Let’s be honest: algorithms have been running the show online for a very long time. They decide what we buy, what we watch, and what somehow ends up in our basket at 11pm when we definitely weren’t planning to spend money. None of this is new.
What is new is the rise of answer engines.
Tools like ChatGPT and Gemini don’t just surface content – they create it. That shift changes the game for employer brands in a big way.
Algorithms to Answer Engines: A Massive Shift in Influence
For years, algorithms have quietly nudged our behaviour. They remind us what we’ve bought before, what we might want next, and convince millions of us that DIY home renovations are easier than they are.
Answer engines take things much further.
- Algorithms recommend existing content based on your past behaviour.
- Answer engines generate brand-new, tailored responses to your exact questions – instantly.
It’s the difference between a librarian pointing you to the right shelf… and a research assistant who reads the whole library and hands you a personalised summary.
There’s another important catch: answer engines want to keep people inside the app. They’re designed for conversation, not clicks. Sending users off to explore websites (including your careers site) isn’t really the goal.

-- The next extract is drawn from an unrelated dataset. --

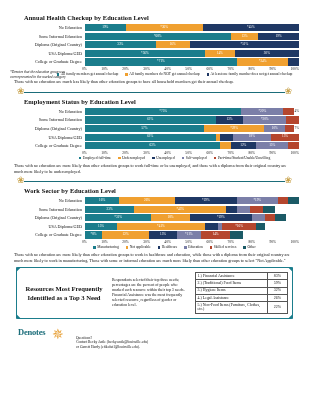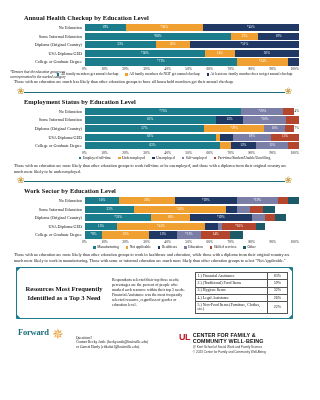"Forward" div.fwd-txt { text: Forward -> Denotes }
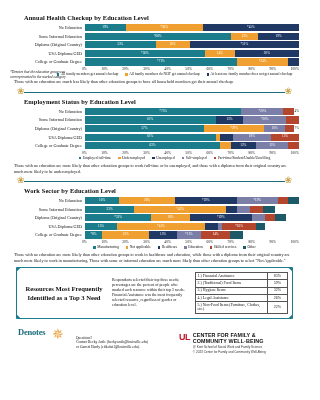"UL" div.ul-block { html: <div> <div>UL</div> <div> <div>CENTER FOR FAMILY &amp;</div> <div>COMMUNITY WELL-BEING</div> <div>@ Kent School of Social Work and Family Science</div> <div>© 2023 Center for Family and Community Well-Being</div> </div> </div> -> none }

And while millions of people are using these tools every day, we get very little visibility into what happens inside them.
Which leads us to the challenge.
A Paradox: Huge Usage, Low Visibility
AI usage has skyrocketed – especially with Gen Z.
In other words, candidates are interacting with AI at multiples stages of their journey – often long before they ever visit your career site. The issue is, answer engines don’t give us much back.
Unlike Google, which was built with marketers and advertisers in mind, AI platforms are still very much behind the curtain. We can’t easily track behaviour, spot trends, or understand intent.
That makes it harder for employer brands to anticipate what candidates need or tailor messaging at the right moment.
So… what do we do?
Go Back to the Basics
Knowing your audience has never mattered more. Not just who they are, but what they care about, how they see you, and how you stack against competitors.
To do that, you need to look beyond the obvious. Listen to your current employees and find out what makes them stay, engage, and thrive in their roles. Explore your external audience to understand how people perceive your brand. Bringing a new, well-rounded perspective will help you better understand your audience and what they want.
It’s important to remember that not all candidates are the same. Role, age, location, and life stage all influence expectations and perceptions. Generic messaging that tries to speak to everyone usually ends up resonating with no one.
Ask yourself:
- What do candidates think of us?
- What do they want from us?
- What’s stopping them choosing us?
Trust is built when your employer brand answers these questions clearly, honestly, and consistently. To do that, you need to ensure your creative stands out from the crowd and cuts through the noise. The average person sees 6,000-10,000 adverts every single day, but when creative has been tested with its audience, it engages, inspires, and moves people to act.
What This Means for Employer Brands in 2026
1.Answer engines are shaping behaviour earlier than ever
Candidates are forming opinions with the help of AI long before they interact with you.
2.Trust doesn’t happen by accident
In a world of personalised answers, your employer brand needs to feel human, credible, and consistent – not polished to the point of unreliability.
3.Use Insight to your advantage
Brands that understand instinctive behaviour – not just surface-level preferences – will stand out in an increasingly noisy, AI-driven world.
The bottom line is, tech will always keep evolving. The fundamentals of trust won’t.